By way of background, because credit unions are governed by democratically elected representatives from the credit union’s membership that are almost entirely contributing their time as volunteers, credit union mission statements sometimes lack the polish and specificity of larger corporation, instead emphasizing service to the credit union’s members and financial stability. Credit union mission statements are often developed by this group of volunteers as part of a planning session. As a result, in our experience, their missions can be somewhat generic. A mission statement is just part of the evidence of whether an organization has a community development mission. We’d encourage the CDFI Fund to consider creating the assumption that any applicant that can show the deployment of over 60% of its total loan volume to an eligible market (or perhaps a slightly higher benchmark) already has a primary mission of promoting community development, in an effort to reduce paperwork and burden. Applicants that fail to meet this standard could then be required to demonstrate a primary mission with additional documentation.

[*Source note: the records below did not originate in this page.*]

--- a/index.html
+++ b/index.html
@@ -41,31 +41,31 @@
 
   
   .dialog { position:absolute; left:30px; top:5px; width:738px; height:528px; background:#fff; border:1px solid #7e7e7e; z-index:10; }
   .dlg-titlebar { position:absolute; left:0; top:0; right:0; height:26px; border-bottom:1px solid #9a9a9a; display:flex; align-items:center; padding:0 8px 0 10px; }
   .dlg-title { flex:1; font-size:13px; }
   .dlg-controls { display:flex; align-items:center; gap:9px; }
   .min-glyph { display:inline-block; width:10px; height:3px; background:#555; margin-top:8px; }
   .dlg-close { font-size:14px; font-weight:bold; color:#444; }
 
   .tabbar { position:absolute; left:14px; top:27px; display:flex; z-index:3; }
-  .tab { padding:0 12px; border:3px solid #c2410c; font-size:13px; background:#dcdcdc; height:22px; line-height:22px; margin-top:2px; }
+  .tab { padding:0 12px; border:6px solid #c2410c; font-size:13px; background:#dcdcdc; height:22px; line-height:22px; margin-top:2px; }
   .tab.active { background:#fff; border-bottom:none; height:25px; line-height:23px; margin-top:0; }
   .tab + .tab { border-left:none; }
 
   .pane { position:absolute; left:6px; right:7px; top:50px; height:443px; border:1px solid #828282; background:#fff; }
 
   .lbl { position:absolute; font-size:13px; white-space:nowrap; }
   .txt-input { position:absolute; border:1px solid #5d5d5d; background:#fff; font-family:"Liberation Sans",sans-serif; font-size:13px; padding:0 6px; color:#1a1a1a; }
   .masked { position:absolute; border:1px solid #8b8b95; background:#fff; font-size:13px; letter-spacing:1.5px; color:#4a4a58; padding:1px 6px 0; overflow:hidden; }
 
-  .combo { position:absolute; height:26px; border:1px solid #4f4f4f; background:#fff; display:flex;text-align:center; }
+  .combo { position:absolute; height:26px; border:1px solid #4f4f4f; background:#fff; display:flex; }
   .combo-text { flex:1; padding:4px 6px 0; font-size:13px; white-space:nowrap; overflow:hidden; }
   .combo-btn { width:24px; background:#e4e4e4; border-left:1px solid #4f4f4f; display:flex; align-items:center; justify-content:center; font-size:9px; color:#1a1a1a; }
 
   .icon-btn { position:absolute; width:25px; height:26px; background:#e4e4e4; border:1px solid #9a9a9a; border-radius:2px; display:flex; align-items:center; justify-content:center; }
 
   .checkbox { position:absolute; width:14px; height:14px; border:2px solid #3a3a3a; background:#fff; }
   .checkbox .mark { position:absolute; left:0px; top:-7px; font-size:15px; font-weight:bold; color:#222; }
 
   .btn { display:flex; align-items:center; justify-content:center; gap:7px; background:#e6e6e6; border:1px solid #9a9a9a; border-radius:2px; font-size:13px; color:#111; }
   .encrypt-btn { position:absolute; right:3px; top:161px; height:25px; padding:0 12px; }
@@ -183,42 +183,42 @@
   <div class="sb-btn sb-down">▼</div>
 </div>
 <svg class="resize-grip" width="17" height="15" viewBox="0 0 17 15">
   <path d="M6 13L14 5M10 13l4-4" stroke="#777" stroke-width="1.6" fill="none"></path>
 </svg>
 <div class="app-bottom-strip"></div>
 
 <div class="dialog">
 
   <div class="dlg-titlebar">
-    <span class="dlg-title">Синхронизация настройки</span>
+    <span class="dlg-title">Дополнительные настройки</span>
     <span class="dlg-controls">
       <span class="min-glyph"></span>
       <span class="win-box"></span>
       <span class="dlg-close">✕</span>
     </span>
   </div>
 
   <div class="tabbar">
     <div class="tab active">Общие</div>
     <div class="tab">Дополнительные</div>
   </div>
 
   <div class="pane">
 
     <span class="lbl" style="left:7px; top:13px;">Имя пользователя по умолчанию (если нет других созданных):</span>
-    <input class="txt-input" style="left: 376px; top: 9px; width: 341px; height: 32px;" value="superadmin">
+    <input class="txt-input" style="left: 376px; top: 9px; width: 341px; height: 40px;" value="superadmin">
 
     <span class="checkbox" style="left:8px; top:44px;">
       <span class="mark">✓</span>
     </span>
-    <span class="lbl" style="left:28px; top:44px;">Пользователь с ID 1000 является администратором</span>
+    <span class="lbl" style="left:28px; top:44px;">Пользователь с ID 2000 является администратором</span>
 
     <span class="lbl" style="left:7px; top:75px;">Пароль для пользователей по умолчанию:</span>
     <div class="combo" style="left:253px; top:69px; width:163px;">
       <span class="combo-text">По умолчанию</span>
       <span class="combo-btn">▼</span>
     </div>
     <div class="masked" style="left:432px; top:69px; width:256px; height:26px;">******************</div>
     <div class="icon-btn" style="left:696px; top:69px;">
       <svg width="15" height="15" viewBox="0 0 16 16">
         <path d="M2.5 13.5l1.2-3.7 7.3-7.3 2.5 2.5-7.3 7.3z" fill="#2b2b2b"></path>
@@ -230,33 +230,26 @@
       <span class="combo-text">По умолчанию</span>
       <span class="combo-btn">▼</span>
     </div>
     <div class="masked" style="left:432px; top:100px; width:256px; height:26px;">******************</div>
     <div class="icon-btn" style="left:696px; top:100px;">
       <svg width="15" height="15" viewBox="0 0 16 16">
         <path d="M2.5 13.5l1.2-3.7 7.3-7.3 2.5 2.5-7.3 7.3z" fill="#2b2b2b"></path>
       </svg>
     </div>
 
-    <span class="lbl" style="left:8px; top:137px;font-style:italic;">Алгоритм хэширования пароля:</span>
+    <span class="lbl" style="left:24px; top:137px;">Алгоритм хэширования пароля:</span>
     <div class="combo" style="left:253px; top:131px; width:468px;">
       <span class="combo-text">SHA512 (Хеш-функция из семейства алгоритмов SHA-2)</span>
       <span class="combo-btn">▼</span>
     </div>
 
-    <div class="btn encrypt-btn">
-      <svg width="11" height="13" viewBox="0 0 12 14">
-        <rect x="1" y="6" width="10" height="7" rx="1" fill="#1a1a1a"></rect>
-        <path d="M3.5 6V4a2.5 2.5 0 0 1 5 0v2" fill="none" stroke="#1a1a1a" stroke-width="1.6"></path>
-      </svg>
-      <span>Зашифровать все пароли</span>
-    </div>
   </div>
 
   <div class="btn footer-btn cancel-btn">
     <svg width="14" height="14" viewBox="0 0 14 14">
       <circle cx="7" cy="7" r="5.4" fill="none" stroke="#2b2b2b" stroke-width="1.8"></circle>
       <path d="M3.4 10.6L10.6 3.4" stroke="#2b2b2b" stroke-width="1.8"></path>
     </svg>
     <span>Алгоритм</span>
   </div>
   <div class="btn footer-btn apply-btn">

CU Strategic Planning works with applicants seeking certification with a poorly crafted mission statement to adopt updated mission statements that better reflect the credit union’s commitment to community development. Current requirements for certification require this mission to be in place for a year before the certification application is approved. While it’s reasonable to establish standards that ensure that applicants aren’t making mission statement changes in order to qualify for certification—these are applicants that already have a track record of providing service to qualified Target Markets. Streamlining the certification process becomes critically important in the current economic environment as not-for-profit credit unions offer lending products that help consumers recover from the pandemic, including: eviction prevention, debt consolidation, credit building, first depository accounts, second chance checking, and flexible auto refinancing on older motor vehicles designed to eliminate predatory loans with interest rates at and above 29%. These products are essential to help stabilize households coming out of this sustained COVID 19 economic crisis that has kept many from full employment.

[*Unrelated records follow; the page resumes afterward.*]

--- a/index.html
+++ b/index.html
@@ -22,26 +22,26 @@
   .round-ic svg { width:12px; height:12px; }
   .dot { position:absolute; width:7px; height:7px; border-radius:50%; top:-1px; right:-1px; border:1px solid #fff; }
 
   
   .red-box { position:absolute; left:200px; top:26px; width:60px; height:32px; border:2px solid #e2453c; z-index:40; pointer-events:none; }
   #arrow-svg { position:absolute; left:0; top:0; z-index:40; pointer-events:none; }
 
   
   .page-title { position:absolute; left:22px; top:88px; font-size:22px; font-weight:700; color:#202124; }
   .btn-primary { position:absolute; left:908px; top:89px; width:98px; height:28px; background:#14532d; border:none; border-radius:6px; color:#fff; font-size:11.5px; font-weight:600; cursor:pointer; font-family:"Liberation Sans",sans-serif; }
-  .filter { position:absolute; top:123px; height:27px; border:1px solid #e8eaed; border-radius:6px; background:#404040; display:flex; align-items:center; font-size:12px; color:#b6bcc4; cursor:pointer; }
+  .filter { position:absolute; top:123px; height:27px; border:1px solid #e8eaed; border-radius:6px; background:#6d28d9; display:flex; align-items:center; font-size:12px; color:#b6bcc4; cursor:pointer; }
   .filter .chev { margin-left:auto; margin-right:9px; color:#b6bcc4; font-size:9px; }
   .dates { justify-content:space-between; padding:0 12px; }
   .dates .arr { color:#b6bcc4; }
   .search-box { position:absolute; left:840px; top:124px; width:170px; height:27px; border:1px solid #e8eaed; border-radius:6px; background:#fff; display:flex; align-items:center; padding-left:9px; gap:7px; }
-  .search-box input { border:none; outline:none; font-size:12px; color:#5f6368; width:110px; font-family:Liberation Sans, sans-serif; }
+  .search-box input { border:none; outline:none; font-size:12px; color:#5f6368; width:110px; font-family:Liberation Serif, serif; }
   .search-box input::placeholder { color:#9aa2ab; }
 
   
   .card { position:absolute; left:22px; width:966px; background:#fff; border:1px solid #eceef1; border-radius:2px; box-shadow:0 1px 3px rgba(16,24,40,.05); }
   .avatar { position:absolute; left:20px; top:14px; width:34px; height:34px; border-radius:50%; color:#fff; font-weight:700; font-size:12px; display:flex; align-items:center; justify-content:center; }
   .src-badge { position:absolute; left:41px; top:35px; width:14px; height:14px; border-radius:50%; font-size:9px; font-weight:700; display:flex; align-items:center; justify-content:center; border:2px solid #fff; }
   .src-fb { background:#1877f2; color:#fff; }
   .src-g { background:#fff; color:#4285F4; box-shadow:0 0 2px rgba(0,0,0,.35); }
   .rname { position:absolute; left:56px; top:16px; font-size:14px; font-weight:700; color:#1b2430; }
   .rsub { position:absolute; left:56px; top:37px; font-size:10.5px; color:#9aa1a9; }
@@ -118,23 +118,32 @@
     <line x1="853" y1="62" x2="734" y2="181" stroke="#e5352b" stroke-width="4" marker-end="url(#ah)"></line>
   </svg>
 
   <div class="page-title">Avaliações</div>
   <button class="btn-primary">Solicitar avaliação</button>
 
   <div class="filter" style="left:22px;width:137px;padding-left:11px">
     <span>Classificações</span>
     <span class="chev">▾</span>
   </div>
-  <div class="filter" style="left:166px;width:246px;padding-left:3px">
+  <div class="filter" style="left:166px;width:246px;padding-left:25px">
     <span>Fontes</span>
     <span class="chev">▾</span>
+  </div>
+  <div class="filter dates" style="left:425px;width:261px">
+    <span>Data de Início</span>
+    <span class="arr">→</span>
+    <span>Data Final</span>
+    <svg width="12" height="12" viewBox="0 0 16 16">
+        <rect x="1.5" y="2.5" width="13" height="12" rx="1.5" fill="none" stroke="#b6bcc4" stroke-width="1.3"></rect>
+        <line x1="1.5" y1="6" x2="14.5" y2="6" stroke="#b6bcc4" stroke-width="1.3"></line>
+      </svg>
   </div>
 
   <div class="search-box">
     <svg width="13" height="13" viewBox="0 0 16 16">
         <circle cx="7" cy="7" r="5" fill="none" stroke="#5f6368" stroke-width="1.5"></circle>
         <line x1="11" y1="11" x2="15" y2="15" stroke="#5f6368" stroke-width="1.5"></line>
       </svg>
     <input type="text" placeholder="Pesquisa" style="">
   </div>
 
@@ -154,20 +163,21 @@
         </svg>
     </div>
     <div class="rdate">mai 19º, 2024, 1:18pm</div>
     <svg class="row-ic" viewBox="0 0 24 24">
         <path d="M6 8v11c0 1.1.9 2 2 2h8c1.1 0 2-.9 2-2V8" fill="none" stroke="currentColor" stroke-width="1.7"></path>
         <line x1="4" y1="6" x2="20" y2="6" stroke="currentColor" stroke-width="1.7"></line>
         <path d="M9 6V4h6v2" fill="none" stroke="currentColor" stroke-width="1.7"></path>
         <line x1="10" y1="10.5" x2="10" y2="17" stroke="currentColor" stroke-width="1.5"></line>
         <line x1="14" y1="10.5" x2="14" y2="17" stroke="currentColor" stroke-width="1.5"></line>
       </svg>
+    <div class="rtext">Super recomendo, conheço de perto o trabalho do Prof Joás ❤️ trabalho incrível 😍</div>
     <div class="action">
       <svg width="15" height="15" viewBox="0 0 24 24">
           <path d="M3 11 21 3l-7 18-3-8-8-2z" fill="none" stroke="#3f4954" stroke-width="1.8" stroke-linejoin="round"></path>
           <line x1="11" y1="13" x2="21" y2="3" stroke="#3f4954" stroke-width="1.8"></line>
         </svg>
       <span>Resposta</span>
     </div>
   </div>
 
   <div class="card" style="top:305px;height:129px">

Use of Financial Services to Calculate Primary Mission to Target Market

CU Strategic Planning urges the CDFI Fund Advisory Board to work with the CDFI Fund to continue to look for ways to qualify organizations as CDFIs using the delivery of Financial Services to a qualified Target Market.

Financial Services represent crucial lifeline services for low income consumers allowing them to build credit and dramatically reduce check cashing fees. In theory, an applicant that could show that 60% of all overall services provided to a qualified Target Market should qualify as a CDFI—whether those services are provided through Financial Products, Development Services or Financial Services.

Historically, the difficulty in illustrating service to Target Markets without underwriting is a lack of evidence that the service recipient qualifies as part of the Target Market (in other words, without underwriting information, how does the organization providing the service prove that the recipient is low income?). While this makes the calculation of service to the Target Market more challenging, occasionally the most rewarding outcomes come with challenges. Perhaps geographic information or proxy information could be used to provide statistically valid evidence.


We appreciate the CDFI Fund’s willingness to consider these factors, allowing for the certification of organizations that may serve the lowest income consumers.